Non-Rated Insured Municipal Bonds: More Smart Money Techniques

Includes: MUB, MUNI, SUB
by: Glen Rosenberg

(For a video version of this demonstration, click: Non-Rated Insured Municipal Bonds - More Smart Money Techniques)

If you were presented with two different bonds with the same credit characteristics and the same length of maturity, but Bond A was yielding 4.5% and Bond B was yielding 5.5%, which would you choose? Bond B of course.

Now, if Bond A (4.5% yield) had an A rating and Bond B (5.5% yield) simply did not have a rating, would you still choose Bond B? If you're not sure, keep reading...

Non rated insured bonds are municipal bonds that were originally issued with high quality "insured" ratings due to insurance that guaranteed their issue, but no longer carry a rating due to a downgrade of the insurance company that guaranteed their bonds, and a subsequent withdrawal of the "insured" rating altogether.

Despite the lack of a rating, many of these bond issues have high quality credit characteristics.

Knowledgeable investors interested in generating the maximum amount of income while maintaining a high quality bond portfolio seek out these valuable bonds. We are often able to find non-rated, insured municipal bonds that offer up to 100 basis points more yield than similar quality bonds that have a rating. 100 basis points difference in yield translates to an extra $10,000/year of income per $1 million invested. Over ten years, that equates to an additional $100,000, not including compounded interest.

The first and most important thing you need to understand is that non-rated does not mean risk, nor does it mean high quality. Non-rated simply means the bonds do not have a rating.

It is also very important to understand that the bond insurers did not lose their AAA ratings from exposure to municipal bonds. They lost their ratings due to exposure to collateralized debt obligations and mortgage backed securities. When issuing these bonds originally, many municipalities and political subdivisions did not apply for an "underlying" rating. Instead they opted for insurance which allowed their bond issue to come to market rated "AAA" in many cases. The high rating of the insurance company lowered borrowing costs while the insurance was a tremendous marketing feature. Paying the rating agencies to analyze and rate their credit quality became an unnecessary expense for many financially strong investment grade issuers.
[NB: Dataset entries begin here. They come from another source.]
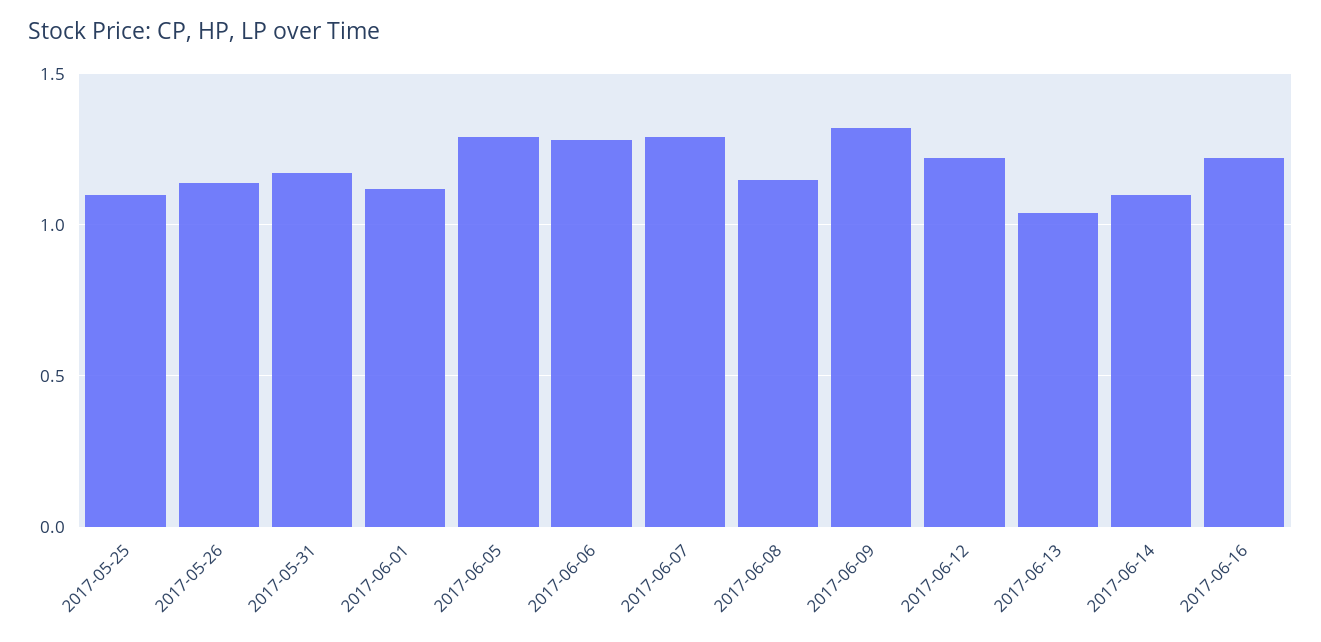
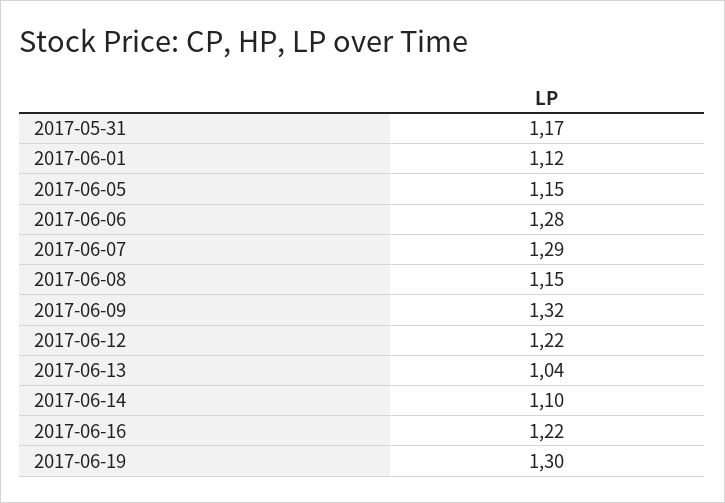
2017-05-25: 1.1 -> none
2017-05-26: 1.15 -> none
2017-06-05: 1.3 -> 1.15
2017-06-19: none -> 1.3

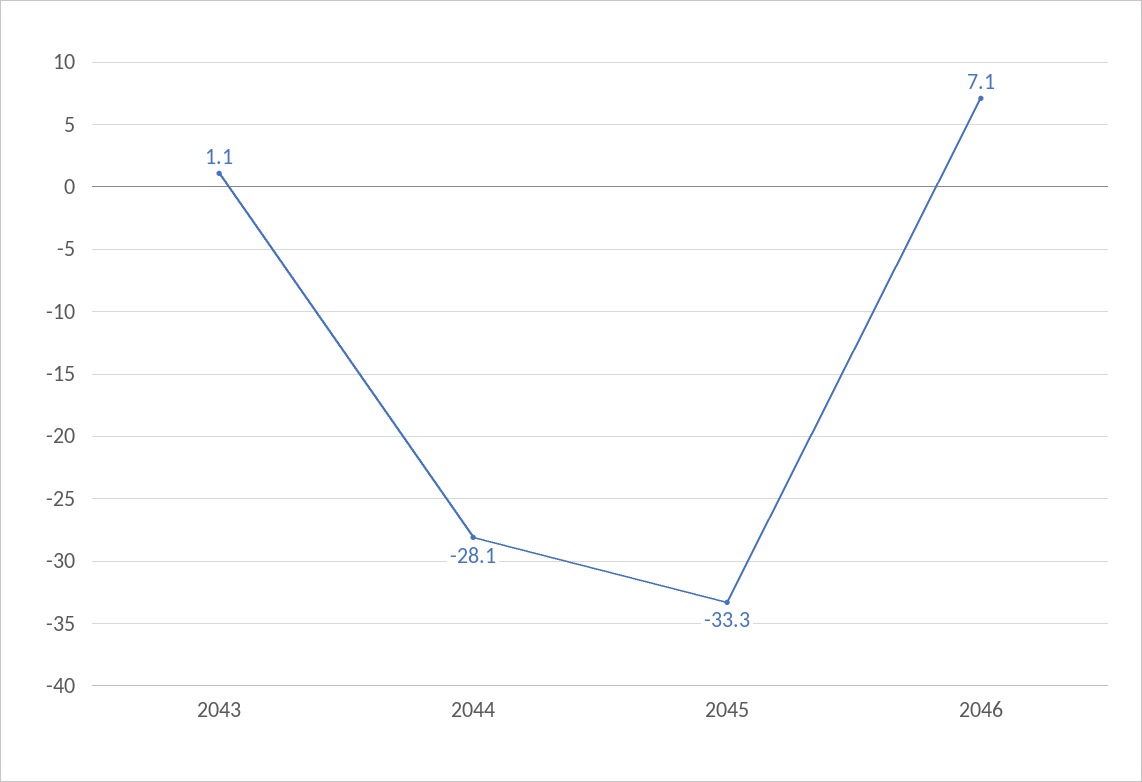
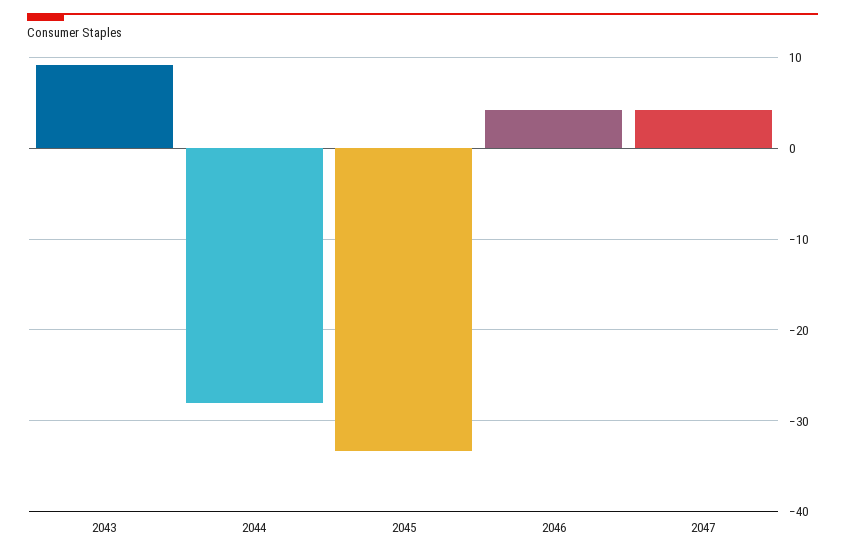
2043: 1.1 -> 9
2046: 7.1 -> 4
2047: none -> 4

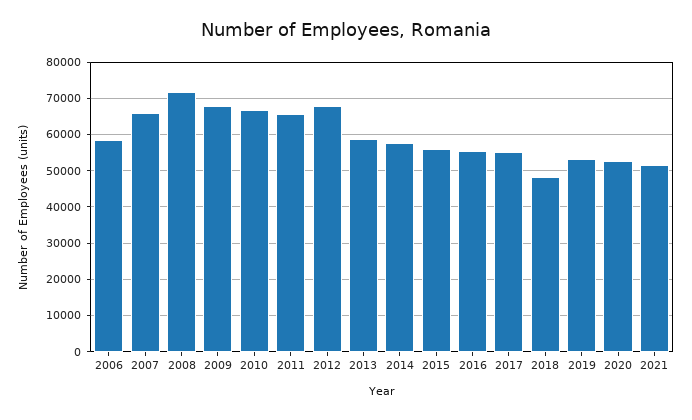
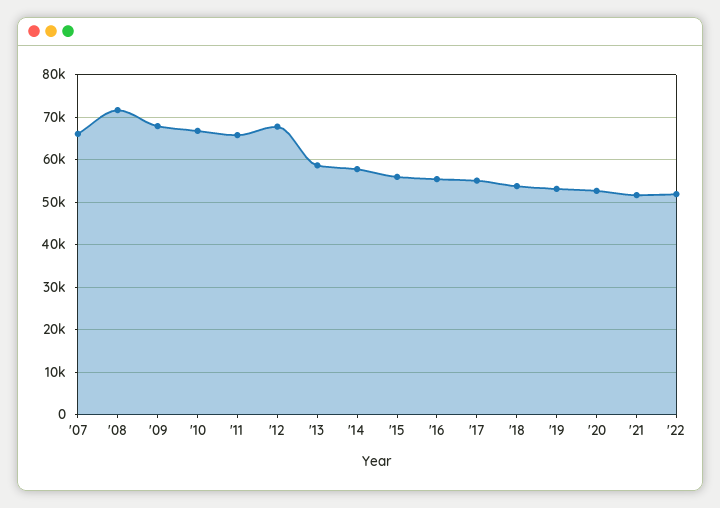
2006: 58000 -> none
2018: 48000 -> 54000
'22: none -> 52000

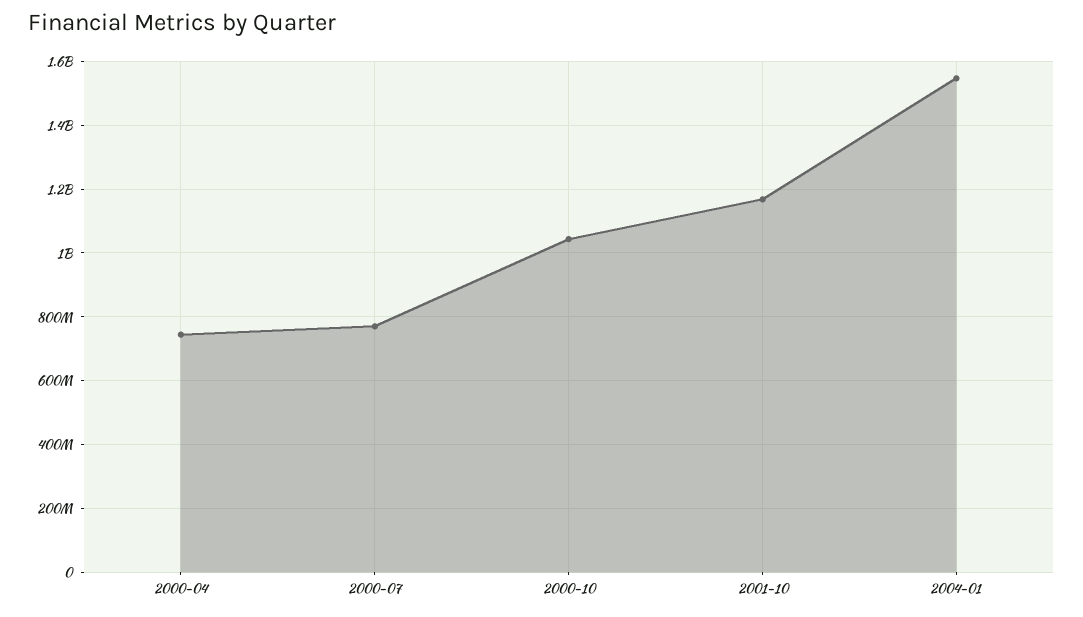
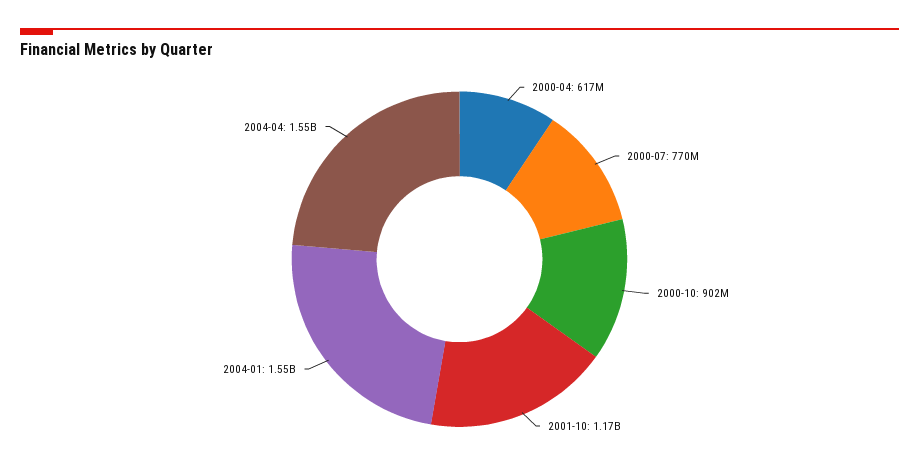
2000-04: 740000000 -> 617000000
2000-10: 1040000000 -> 902000000
2004-04: none -> 1550000000

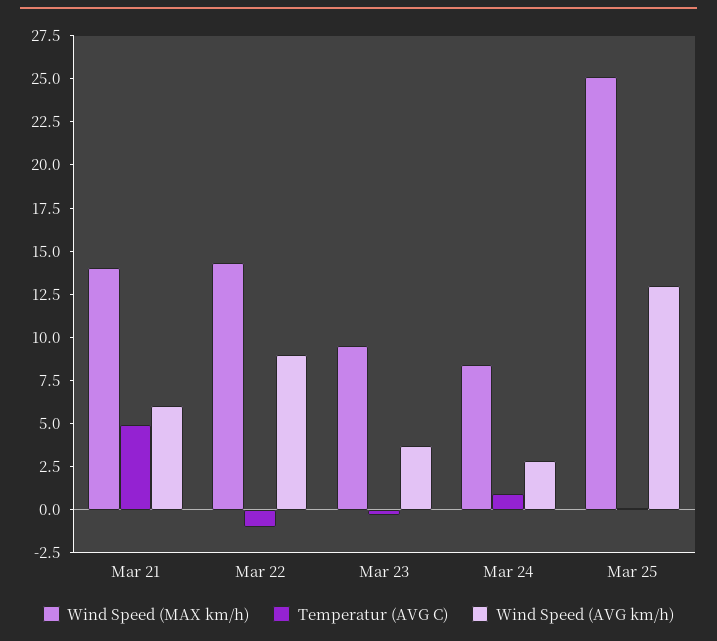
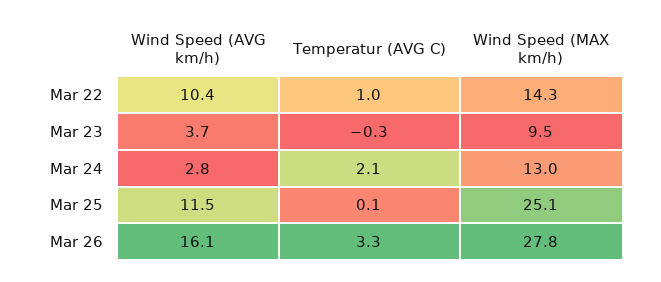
Wind Speed (MAX km/h), Mar 21: 14 -> none
Temperatur (AVG C), Mar 21: 5 -> none
Wind Speed (AVG km/h), Mar 21: 6 -> none
Temperatur (AVG C), Mar 22: -1 -> 1
Wind Speed (AVG km/h), Mar 22: 9 -> 10.4
Wind Speed (MAX km/h), Mar 24: 8.5 -> 13
Temperatur (AVG C), Mar 24: 1 -> 2.1
Wind Speed (AVG km/h), Mar 25: 13 -> 11.5
Wind Speed (AVG km/h), Mar 26: none -> 16.1
Temperatur (AVG C), Mar 26: none -> 3.3
Wind Speed (MAX km/h), Mar 26: none -> 27.8

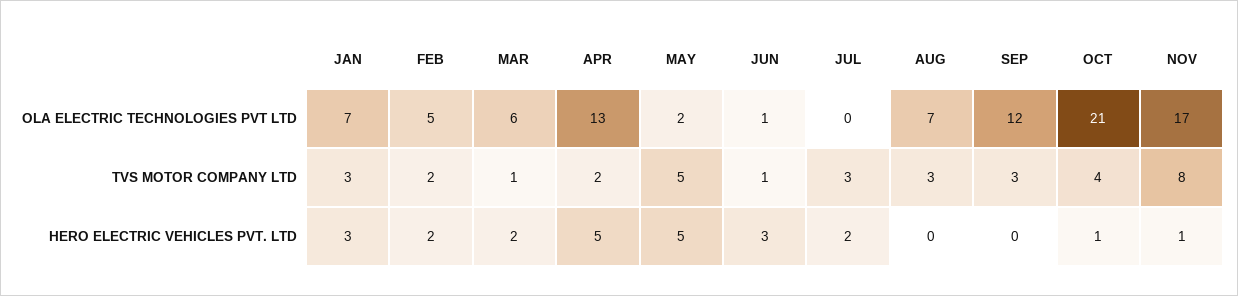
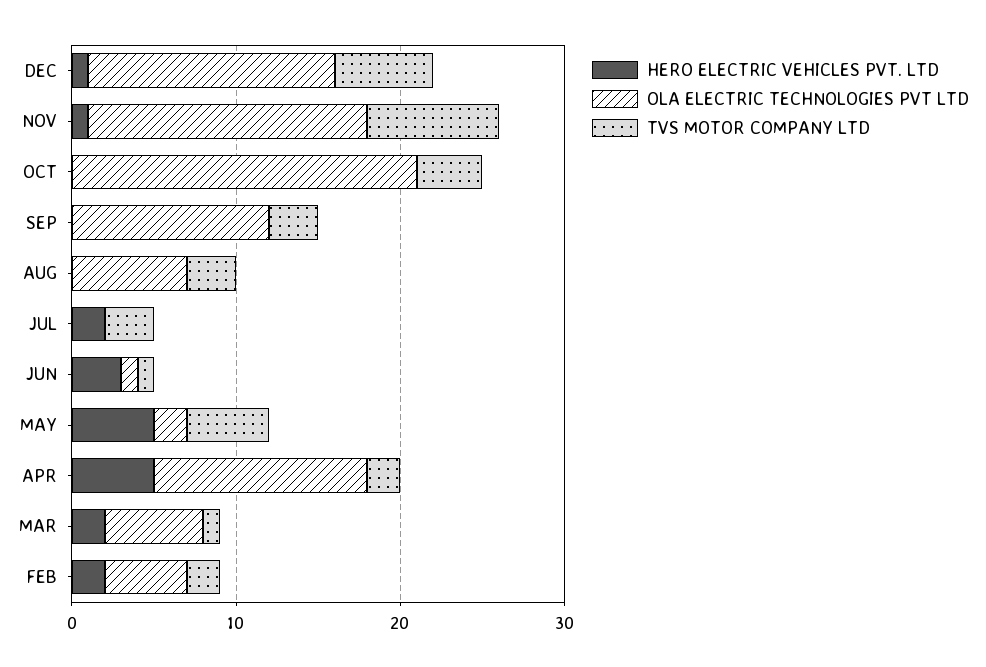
OLA ELECTRIC TECHNOLOGIES PVT LTD, JAN: 7 -> none
TVS MOTOR COMPANY LTD, JAN: 3 -> none
HERO ELECTRIC VEHICLES PVT. LTD, JAN: 3 -> none
HERO ELECTRIC VEHICLES PVT. LTD, OCT: 1 -> 0
HERO ELECTRIC VEHICLES PVT. LTD, DEC: none -> 1
OLA ELECTRIC TECHNOLOGIES PVT LTD, DEC: none -> 15
TVS MOTOR COMPANY LTD, DEC: none -> 6

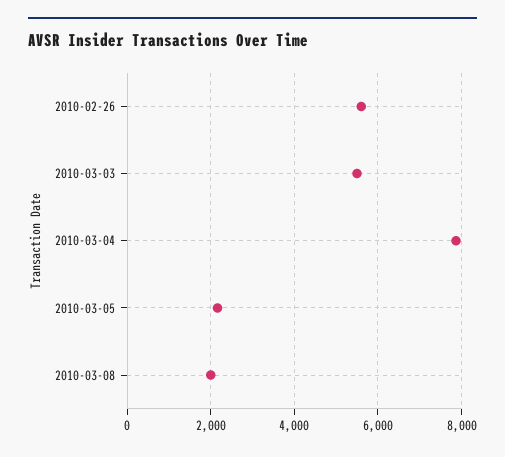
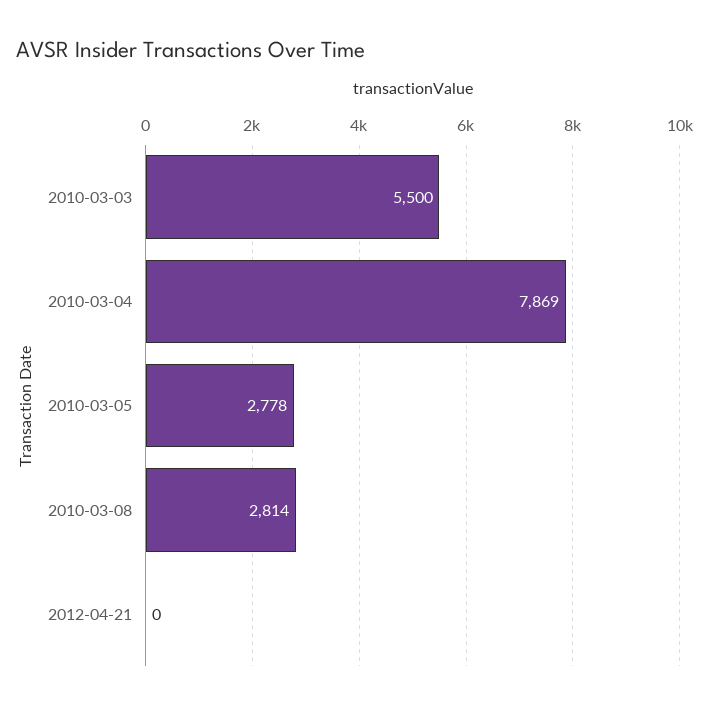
2010-02-26: 5600 -> none
2010-03-05: 2200 -> 2778
2010-03-08: 2000 -> 2814
2012-04-21: none -> 0

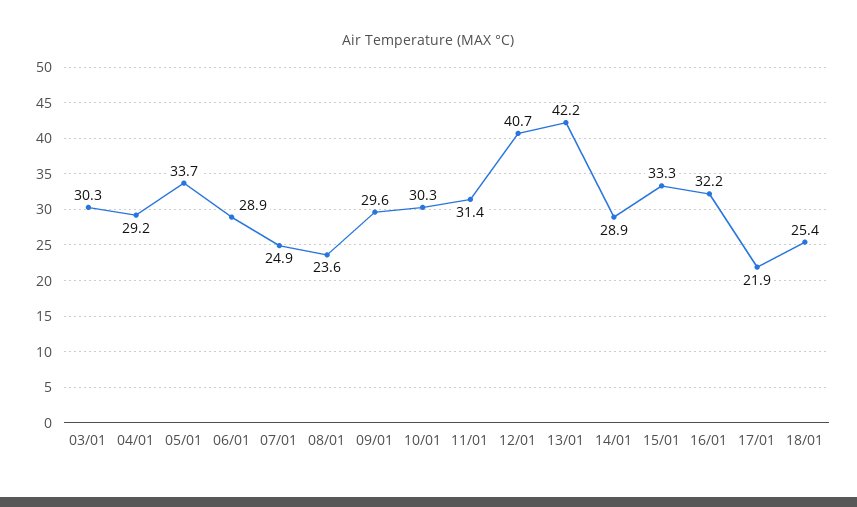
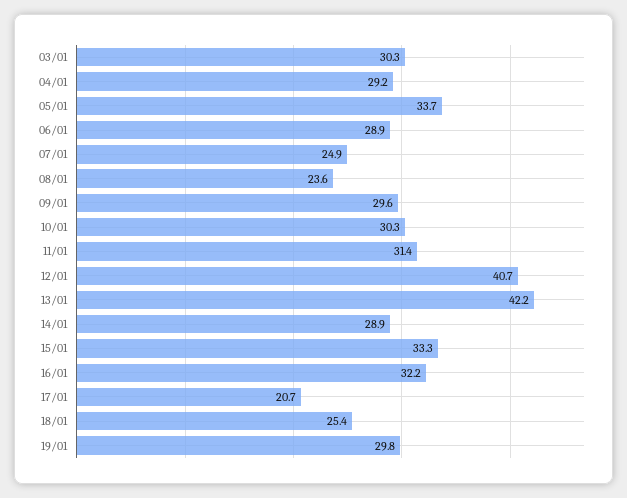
17/01: 21.9 -> 20.7
19/01: none -> 29.8

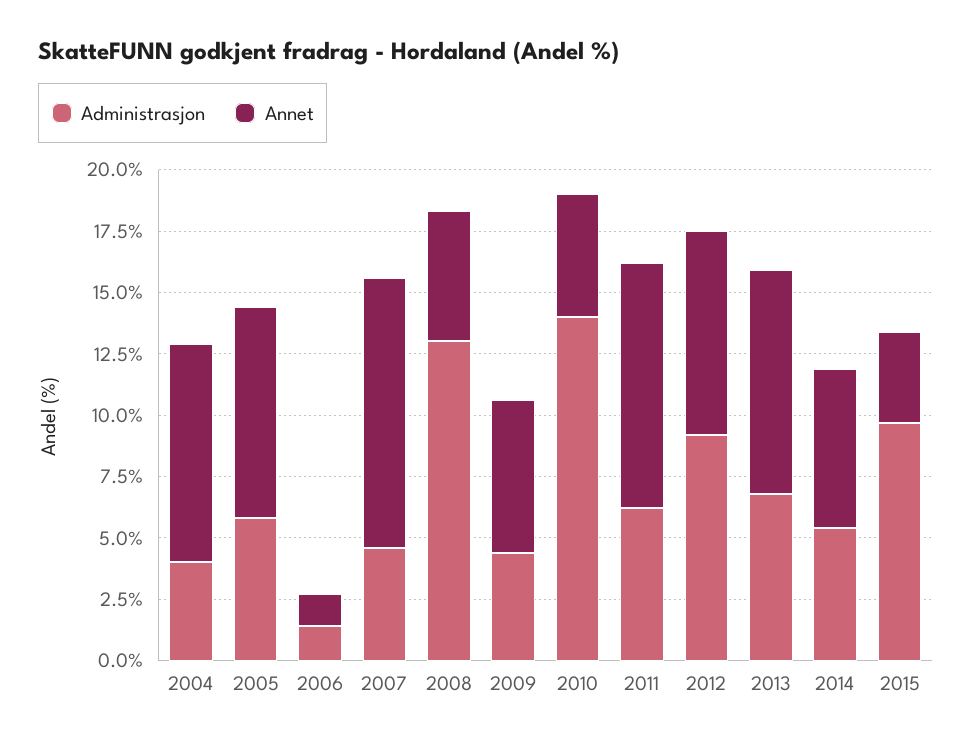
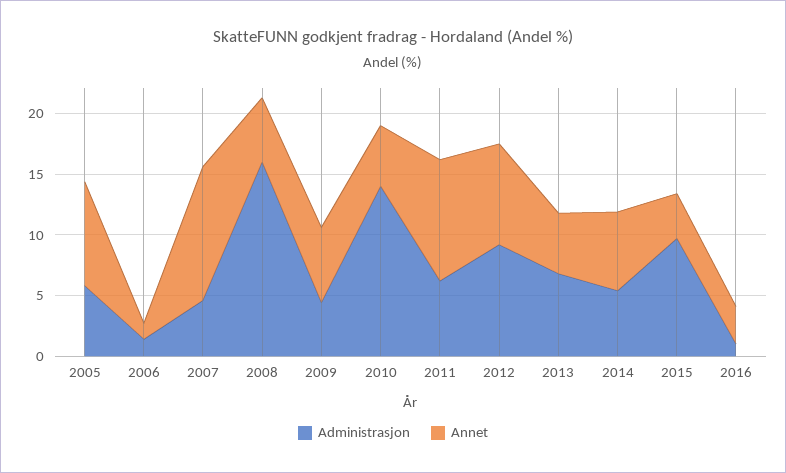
Administrasjon, 2004: 4 -> none
Annet, 2004: 9 -> none
Administrasjon, 2008: 13 -> 16
Annet, 2013: 9 -> 5
Administrasjon, 2016: none -> 1
Annet, 2016: none -> 3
Municipal bond insurers have very high standards and stringent requirements. When analyzing the credit quality of an issuer the insurance company must determine that a future claim is very unlikely. In essence a municipal bond insurer will only insure a bond that has good fundamentals in terms of its ability to pay, since if the issuer fails to pay, the insurer is liable for the timely payment of both principal and interest.

Simply put, muni insurers only insure muni bonds they believe will pay after concluding a rigorous underwriting process. Now more than ever knowledgeable investors realize a "Non-Rated" insured bond, in most cases, is a quality bond and a great value. A bond issuer or borrower's inherent ability to pay is not impaired when the bond insurer loses it ratings.

Individual investors are well positioned to take advantage of these smaller unrated issues, as they often cannot be purchased by a large segment of institutional buyers who have rating criteria as part of their investment policy.

To take advantage of the value and additional income that non-rated muni bonds offer, it is essential for investors to be in contact with the proper guidance, expertise and research. I would encourage you to seek out a municipal bond specialist.

Investing in municipal bonds involves risk, including market fluctuations and potential loss of principal. This has been produced solely for informational purposes and is not to be construed as a recommendation of any particular investment or investment strategy. It is also not a solicitation or an offer to buy or sell any securities or related financial instruments. You should consider consulting a broker or investment professional before investing or implementing any investment strategy. The preceding presentation is based on information obtained from sources believed to be reliable but no independent verification has been made, nor is its accuracy or completeness guaranteed.

Disclosure: I have no positions in any stocks mentioned, and no plans to initiate any positions within the next 72 hours. I wrote this article myself, and it expresses my own opinions. I am not receiving compensation for it. I have no business relationship with any company whose stock is mentioned in this article.